■ Work to be completed ■
From the listing below, retype exactly the line holding "Cumulative Rk, 2020-12-25: 2 -> none", the line holding "Daily Rk_num, 2021-03-21: none -> 5", and the lines between them; skip everything else.

########

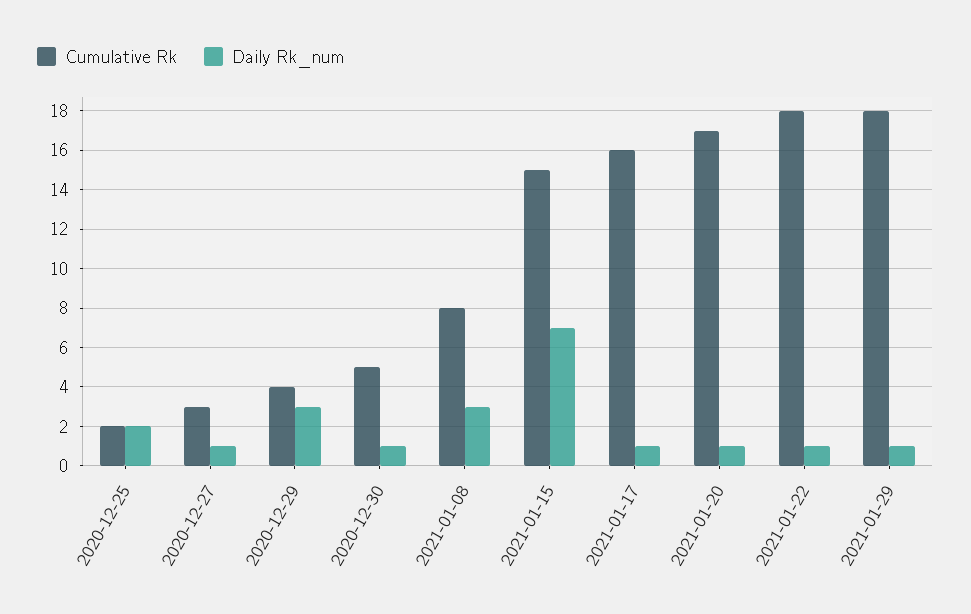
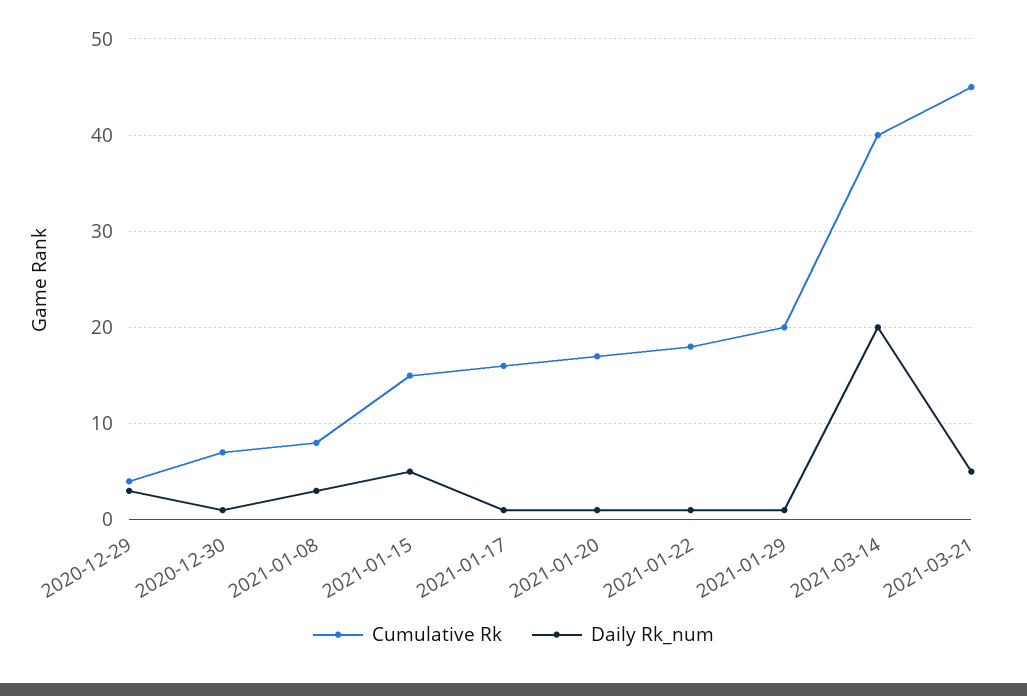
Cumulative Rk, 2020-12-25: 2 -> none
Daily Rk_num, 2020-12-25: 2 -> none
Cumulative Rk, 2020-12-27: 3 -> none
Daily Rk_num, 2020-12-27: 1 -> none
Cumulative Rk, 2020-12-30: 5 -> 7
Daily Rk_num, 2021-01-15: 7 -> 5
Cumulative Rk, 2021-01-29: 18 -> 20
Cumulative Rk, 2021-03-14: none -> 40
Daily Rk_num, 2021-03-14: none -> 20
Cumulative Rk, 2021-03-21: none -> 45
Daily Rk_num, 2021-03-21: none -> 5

########

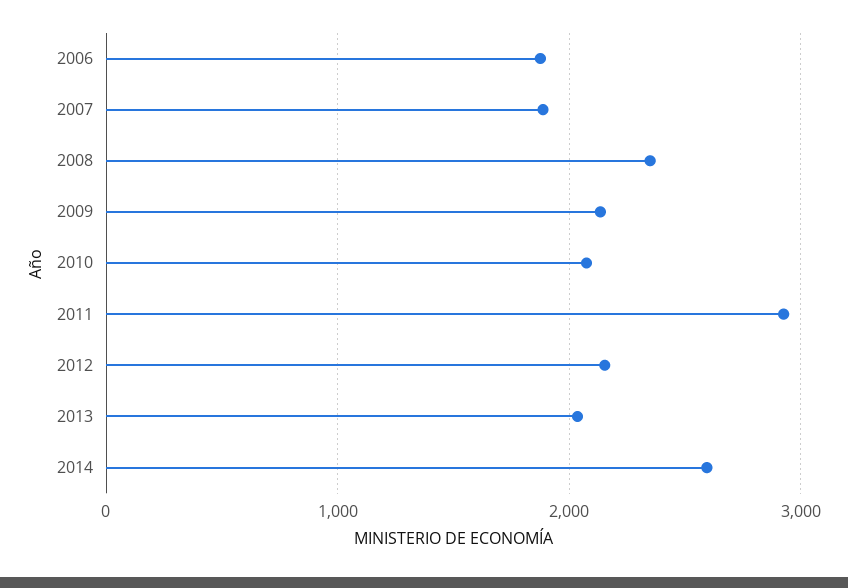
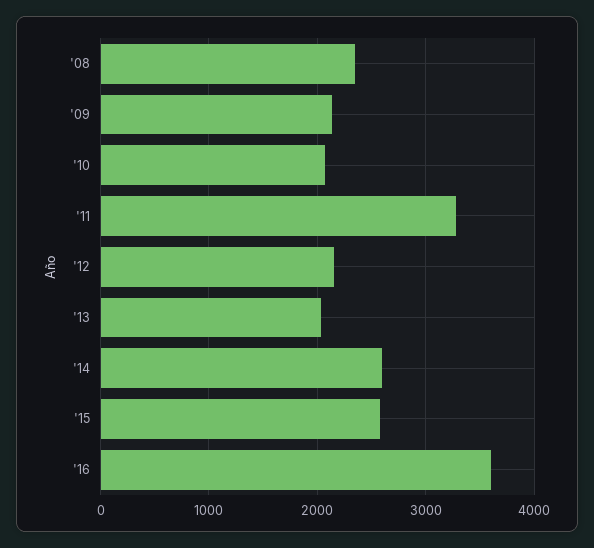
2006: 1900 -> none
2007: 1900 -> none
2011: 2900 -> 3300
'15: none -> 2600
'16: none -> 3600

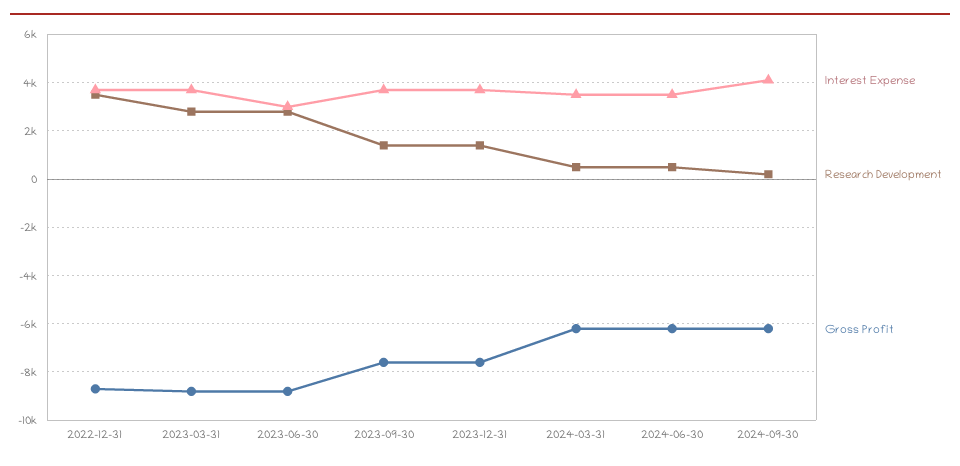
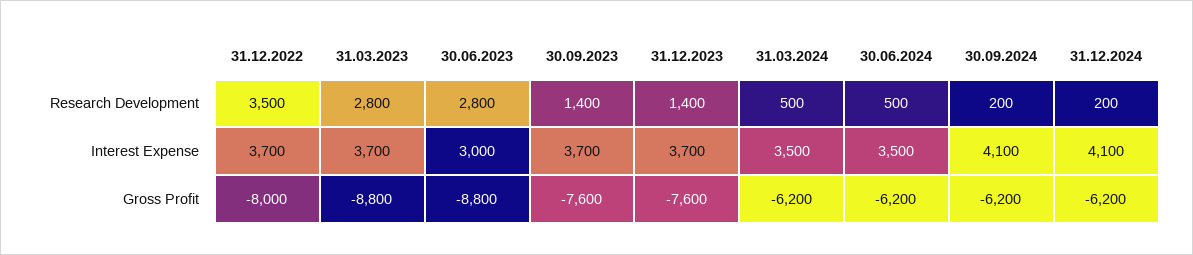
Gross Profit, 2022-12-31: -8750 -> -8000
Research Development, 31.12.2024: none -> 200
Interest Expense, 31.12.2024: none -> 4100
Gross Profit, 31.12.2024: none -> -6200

########

■ Task response ■
Cumulative Rk, 2020-12-25: 2 -> none
Daily Rk_num, 2020-12-25: 2 -> none
Cumulative Rk, 2020-12-27: 3 -> none
Daily Rk_num, 2020-12-27: 1 -> none
Cumulative Rk, 2020-12-30: 5 -> 7
Daily Rk_num, 2021-01-15: 7 -> 5
Cumulative Rk, 2021-01-29: 18 -> 20
Cumulative Rk, 2021-03-14: none -> 40
Daily Rk_num, 2021-03-14: none -> 20
Cumulative Rk, 2021-03-21: none -> 45
Daily Rk_num, 2021-03-21: none -> 5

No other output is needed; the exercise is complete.